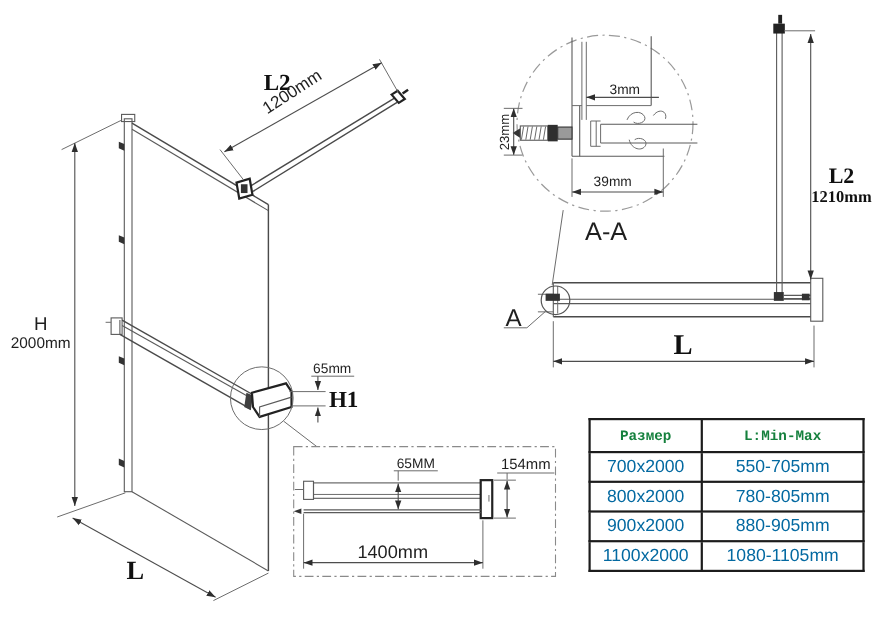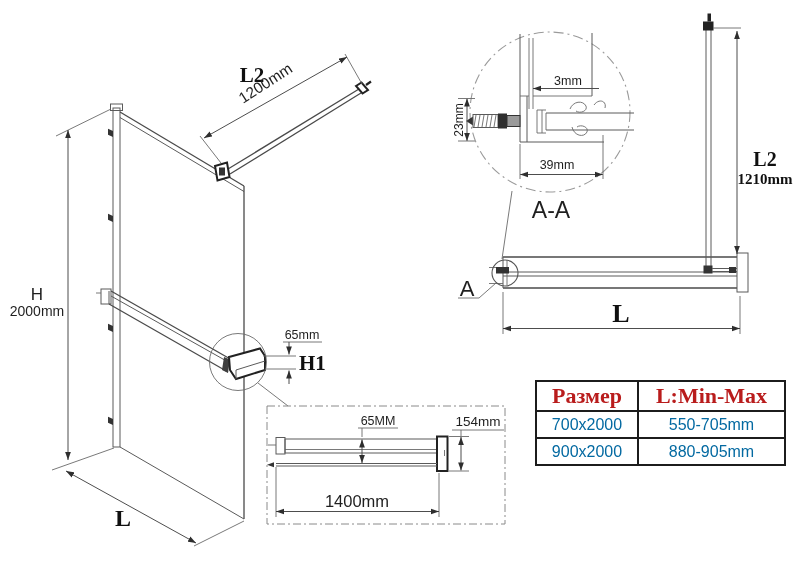--- a/index.html
+++ b/index.html
@@ -11,22 +11,22 @@
   .ln  { stroke:#4a4a4a; stroke-width:1.3; fill:none; }
   .ln1 { stroke:#5a5a5a; stroke-width:1;   fill:none; }
   .lnb { stroke:#222222; stroke-width:2;   fill:#ffffff; }
   .dim { stroke:#4d4d4d; stroke-width:1;   fill:none; }
   .thin{ stroke:#6a6a6a; stroke-width:0.9; fill:none; }
   .dk  { fill:#333333; stroke:none; }
   
   .sizes { position:absolute; left:535px; top:380px; width:249px;
            border-collapse:collapse; table-layout:fixed; background:#fff; }
   .sizes th, .sizes td { border:2px solid #1c1c1c; text-align:center; padding:0; }
-  .sizes th { height:28px; font-family:Liberation Serif, serif; font-weight:700;
-              font-size:22px; color:#b91c1c; }
+  .sizes th { height:28px; font-family:Liberation Mono, monospace; font-weight:700;
+              font-size:13px; color:#15803d; }
   .sizes td { height:25px; font-family:"Liberation Sans", sans-serif;
               font-size:16px; color:#0369a1; }
 </style>
 </head>
 <body>
 
 <div class="stage">
 
 <svg width="800" height="584" viewBox="0 0 800 584">
   <defs>
@@ -216,19 +216,27 @@
       <th>Размер</th>
       <th>L:Min-Max</th>
     </tr>
   </thead>
   <tbody>
     <tr>
       <td>700x2000</td>
       <td>550-705mm</td>
     </tr>
     <tr>
+      <td>800x2000</td>
+      <td>780-805mm</td>
+    </tr>
+    <tr>
       <td>900x2000</td>
       <td>880-905mm</td>
     </tr>
+    <tr>
+      <td>1100x2000</td>
+      <td>1080-1105mm</td>
+    </tr>
   </tbody>
 </table>
 
 </div>
 
 </body></html>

---------------

Your assignment: Take the listing and print it again exactly, but without any pictures.

Result:
--- a/index.html
+++ b/index.html
@@ -11,22 +11,22 @@
   .ln  { stroke:#4a4a4a; stroke-width:1.3; fill:none; }
   .ln1 { stroke:#5a5a5a; stroke-width:1;   fill:none; }
   .lnb { stroke:#222222; stroke-width:2;   fill:#ffffff; }
   .dim { stroke:#4d4d4d; stroke-width:1;   fill:none; }
   .thin{ stroke:#6a6a6a; stroke-width:0.9; fill:none; }
   .dk  { fill:#333333; stroke:none; }
   
   .sizes { position:absolute; left:535px; top:380px; width:249px;
            border-collapse:collapse; table-layout:fixed; background:#fff; }
   .sizes th, .sizes td { border:2px solid #1c1c1c; text-align:center; padding:0; }
-  .sizes th { height:28px; font-family:Liberation Serif, serif; font-weight:700;
-              font-size:22px; color:#b91c1c; }
+  .sizes th { height:28px; font-family:Liberation Mono, monospace; font-weight:700;
+              font-size:13px; color:#15803d; }
   .sizes td { height:25px; font-family:"Liberation Sans", sans-serif;
               font-size:16px; color:#0369a1; }
 </style>
 </head>
 <body>
 
 <div class="stage">
 
 <svg width="800" height="584" viewBox="0 0 800 584">
   <defs>
@@ -216,19 +216,27 @@
       <th>Размер</th>
       <th>L:Min-Max</th>
     </tr>
   </thead>
   <tbody>
     <tr>
       <td>700x2000</td>
       <td>550-705mm</td>
     </tr>
     <tr>
+      <td>800x2000</td>
+      <td>780-805mm</td>
+    </tr>
+    <tr>
       <td>900x2000</td>
       <td>880-905mm</td>
     </tr>
+    <tr>
+      <td>1100x2000</td>
+      <td>1080-1105mm</td>
+    </tr>
   </tbody>
 </table>
 
 </div>
 
 </body></html>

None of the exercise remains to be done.